Performance features original electroacoustic music by FMO composition students and visiting composer Masayuki Akamastsu.

• Ova Novi Ensemble
March 7
Beall Concert Hall, Eugene
ONE champions women composers. The coming season includes works by OCF women composers and their contemporaries, as well as women of historical importance in music. Ova Novi’s concert will coincide with Women’s History Month and International Women’s Day (March 8).

• “Living Local” 
Northwest Piano Trio
March 11
Cerimon House, 5131 NE 23rd Ave. Portland.
The new piano-violin-cello trio plays 21st century music by Oregon composers.
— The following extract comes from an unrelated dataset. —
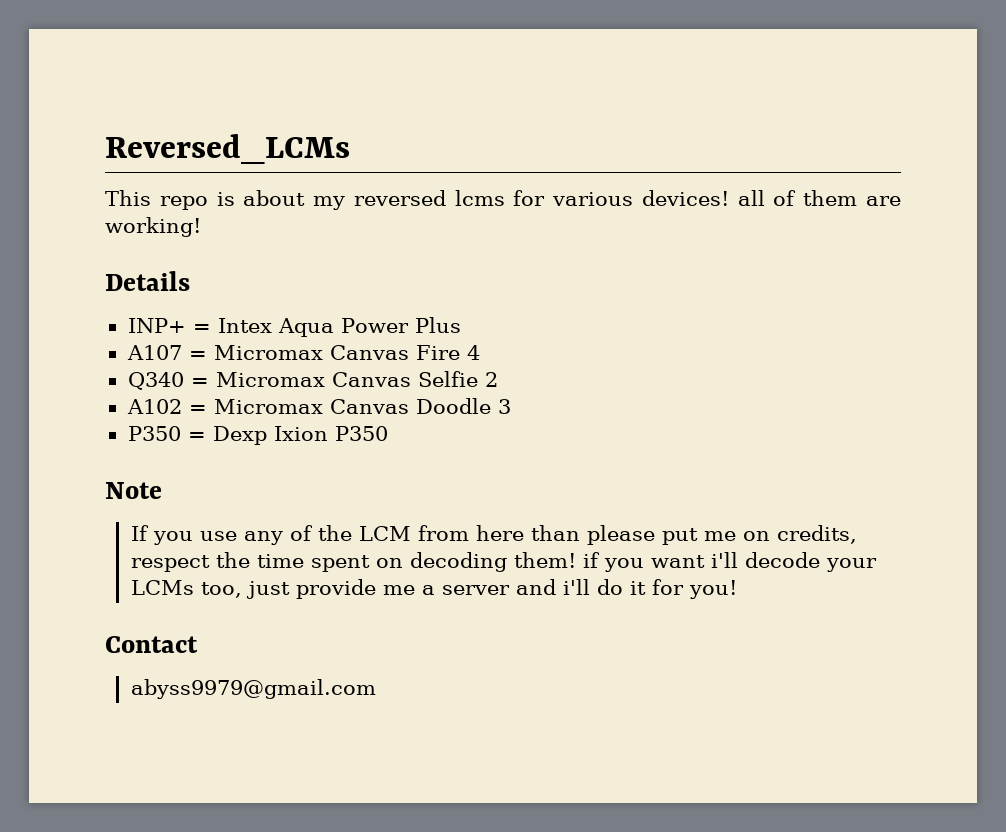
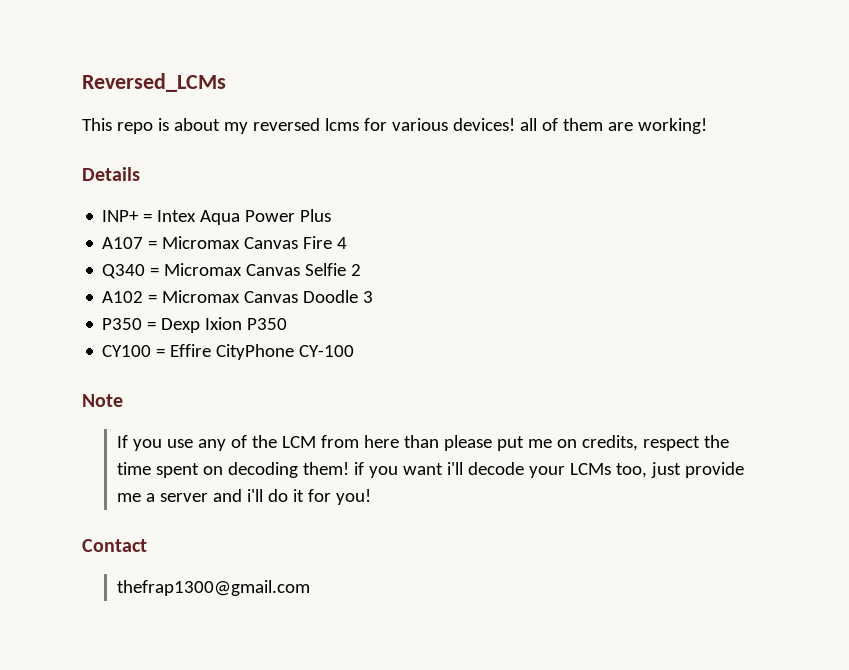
+ CY100 = Effire CityPhone CY-100
- abyss9979@gmail.com
+ thefrap1300@gmail.com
• “Saxophone Collaborations”
March 15
Aasen-Hull Hall, Eugene.
Collaboration is the theme of a concert in which members of the Oregon Composers Forum and the saxophone studio of UO faculty member Idit Shner play new music composed for saxophone soloists and ensembles.

• “Oregon Stories”
April 1, Columbia Center for the Arts, 215 Cascade Ave. Hood River
April 2, Liberty Theatre, 1203 Commercial St, Astoria
April 8, The Old Church, 1422 SW 11th Ave, Portland.
Live performances of three new Portland Jazz Composers Ensemble radio documentary pieces about exceptional Oregonians from minority communities featuring original music by Portland composers Darrell Grant, Mark Orton, and Douglas Detrick.
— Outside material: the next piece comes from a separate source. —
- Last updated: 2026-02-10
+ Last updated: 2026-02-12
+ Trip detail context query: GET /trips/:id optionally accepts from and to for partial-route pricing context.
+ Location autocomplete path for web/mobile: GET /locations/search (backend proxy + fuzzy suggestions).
• “Night, Too, Shall Be Beautiful”
April 23-24
Choral Arts Ensemble, The Old Church, Portland.
The veteran choir sings music by Cascadia Composers and American composer Eric Whitacre.

The Mousai play music by Cascadia Composers in May.
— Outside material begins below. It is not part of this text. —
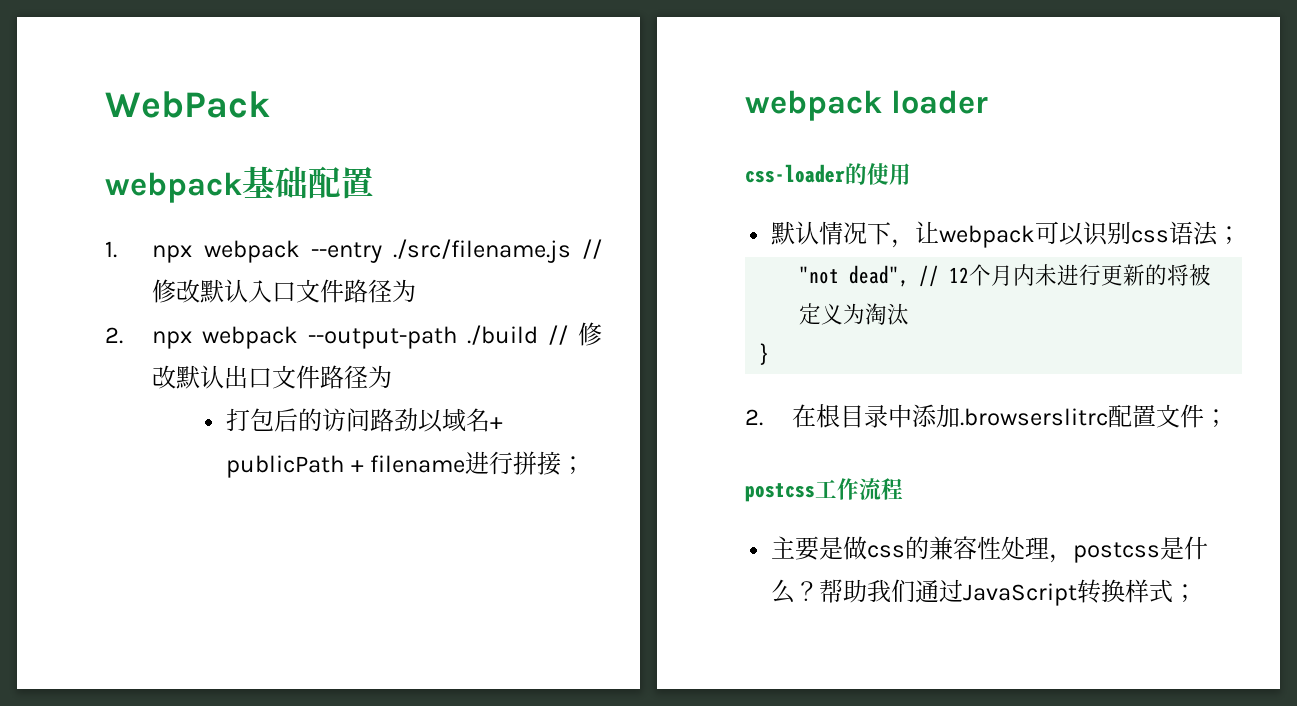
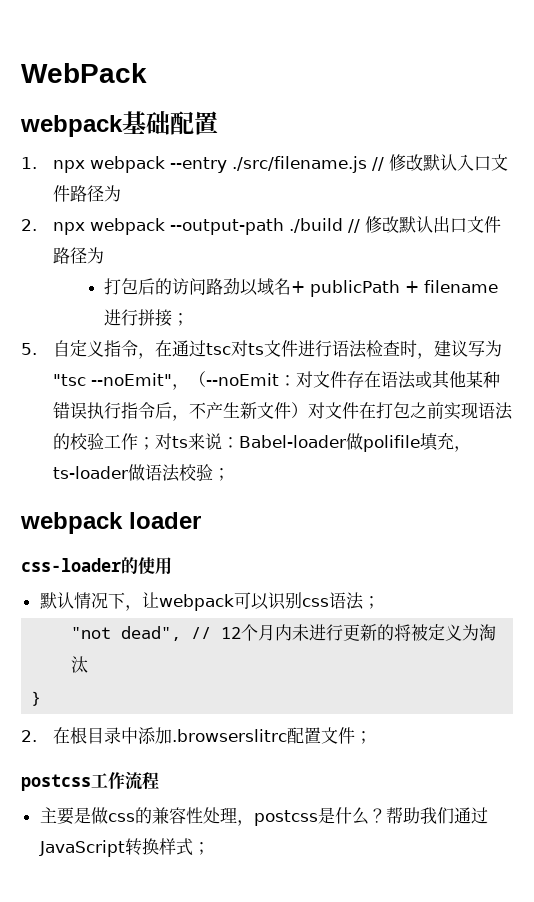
+ 5.自定义指令，在通过tsc对ts文件进行语法检查时，建议写为"tsc --noEmit"，（--noEmit：对文件存在语法或其他某种错误执行指令后，不产生新文件）对文件在打包之前实现语法的校验工作；对ts来说：Babel-loader做polifile填充，ts-loader做语法校验；

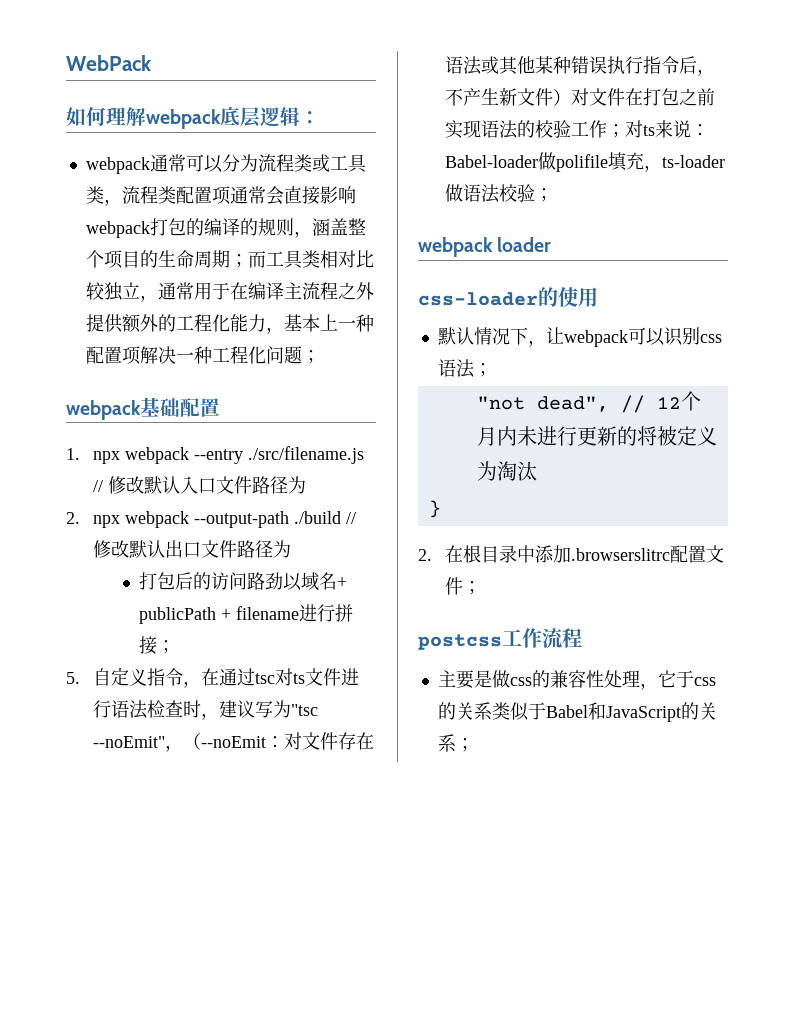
+ 如何理解webpack底层逻辑：
+ webpack通常可以分为流程类或工具类，流程类配置项通常会直接影响webpack打包的编译的规则，涵盖整个项目的生命周期；而工具类相对比较独立，通常用于在编译主流程之外提供额外的工程化能力，基本上一种配置项解决一种工程化问题；
- 主要是做css的兼容性处理，postcss是什么？帮助我们通过JavaScript转换样式；
+ 主要是做css的兼容性处理，它于css的关系类似于Babel和JavaScript的关系；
The Mousai play music by Cascadia Composers in May.

• “Cascadia Invokes the Muses”
The Mousai
May 14, Village Community Presbyterian Church, Beaverton.
May 22, First Presbyterian Church, 1200 SW Alder St. Portland.
The Portland chamber ensemble performs music by Cascadia Composers including Thomas DeNicola, Matthew Kaminksi, Jan Mittelstaedt, Liz Nedela, Lisa Marsh, Mike Hsu, Ted Clifford, and Mark Vigil.

• Beaverton Symphony
May 20, 22
Village Baptist Church, 330 SW Murray Blvd, Beaverton.
The orchestra plays Washington composer Ryan Hare’s Maracanzo along with Beethoven and more.

• “A Finale Of Firsts”
Portland Chamber Orchestra
May 21, Nordia House, 8800 SW Oleson Rd, Portland
May 22, Lewis and Clark College, Agnes Flanagan Chapel, Portland.
Music by Kenji Bunch joins works by Beethoven, Mendelssohn and Prokofiev.